Looking at Wine
The next step in your examination
is visual. Fill the glass about one-third
full, never more than half-full. Pick it up
by the stem. This may feel awkward at first,
or affected, but there are good reasons: Holding
the glass by its bowl hides the liquid from
view; fingerprints blur its color; the heat
of your hand alters the wine's temperature.
Offer someone a wine glass and
you can tell immediately by the way they hold
it whether or not they are connoisseurs.
Focus in turn on hue, intensity
and clarity. Each requires a different way
of looking. The true color, or hue, of the
wine is best judged by tilting the glass and
looking at the wine through the rim, to see
the variation from the deepest part of the
liquid to its edges.
Intensity can best be gauged
looking straight down through the wine from
above. Clarity--whether the wine is brilliant,
or cloudy with particles--is most evident
when light is shining sideways through the
glass. Each of these elements reveals different
aspects of a wine's character and quality;
I'll detail these later.
But don't forget simply to enjoy
the wine's color. No other liquid is as vivid
and variegated, or reflects light with such
joy and finesse. There's good reason wine's
appearance is often compared to ruby and garnet,
topaz and gold.
Next comes the swirling. This
too can feel unnatural, even dangerous if
your glass is too full and your clothing brand-new.

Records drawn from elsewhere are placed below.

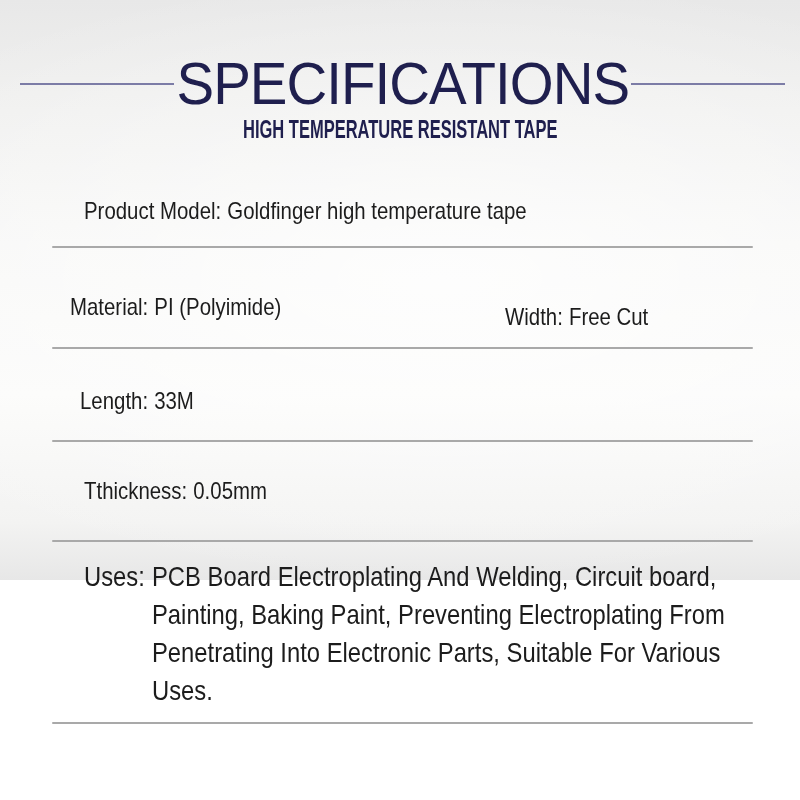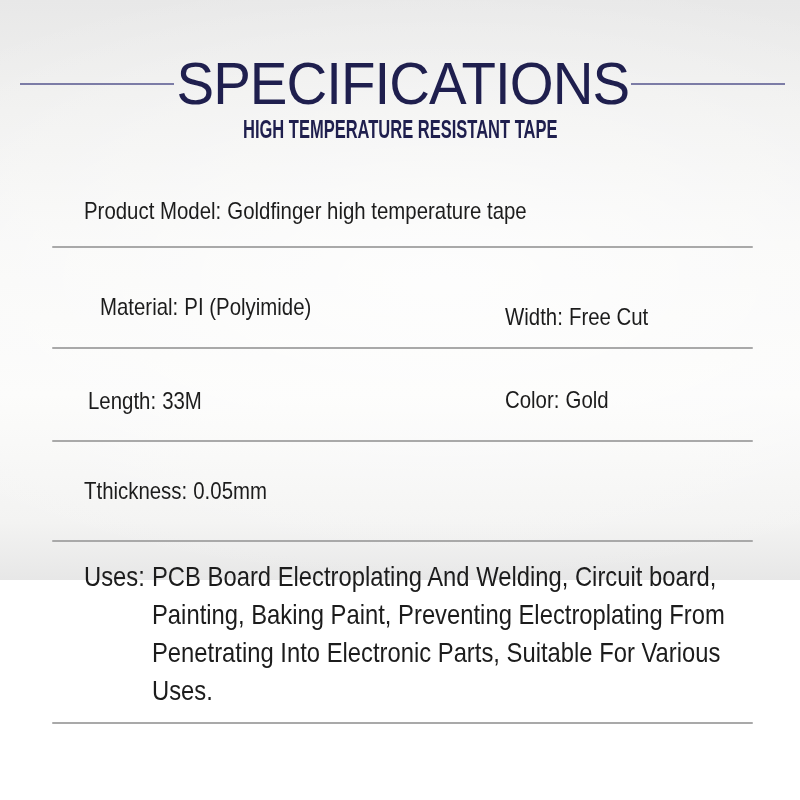--- a/index.html
+++ b/index.html
@@ -56,40 +56,35 @@
     <h2 class="subtitle">HIGH TEMPERATURE RESISTANT TAPE</h2>
   </div>
 
   <div class="cell" style="left:84px;top:194px">
     <span class="t">
       <span class="lbl">Product Model:</span><span>Goldfinger high temperature tape</span>
     </span>
   </div>
   <div class="sep" style="top:246px"></div>
 
-  <div class="cell" style="left:100px;top:290px">
+  <div class="cell" style="left:70px;top:290px">
     <span class="t">
       <span class="lbl">Material:</span><span>PI (Polyimide)</span>
     </span>
   </div>
   <div class="cell" style="left:505px;top:300px">
     <span class="t">
       <span class="lbl">Width:</span><span>Free Cut</span>
     </span>
   </div>
   <div class="sep" style="top:347px"></div>
 
-  <div class="cell" style="left:88px;top:384px">
+  <div class="cell" style="left:80px;top:384px">
     <span class="t">
       <span class="lbl">Length:</span><span>33M</span>
-    </span>
-  </div>
-  <div class="cell" style="left:505px;top:383px">
-    <span class="t">
-      <span class="lbl">Color:</span><span>Gold</span>
     </span>
   </div>
   <div class="sep" style="top:440px"></div>
 
   <div class="cell" style="left:84px;top:474px">
     <span class="t">
       <span class="lbl">Tthickness:</span><span>0.05mm</span>
     </span>
   </div>
   <div class="sep" style="top:540px"></div>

But besides stirring up the full range of
colors, it prepares the wine for the next
step, the olfactory examination.
The easiest way to swirl is
to rest the base of the glass on a table,
hold the stem between thumb and forefinger,
and gently rotate the wrist. Right-handers
will find a counter-clockwise motion easiest,
left-handers the reverse. Move the glass until
the wine is dancing, climbing nearly to the
rim. Then stop. As the liquid settles back
into the bottom of the glass, a transparent
film will appear on the inside of the bowl,
falling slowly and irregularly down the sides
in the wine's "tears" or "legs."
"Experts" derive meanings from them
as various and profound as fortune-tellers
do from looking at tea leaves, but in truth
they're simply an indication of the amount
of alcohol in the wine: the more alcohol,
the more tears. Remember that when you're
considering whether to open another bottle.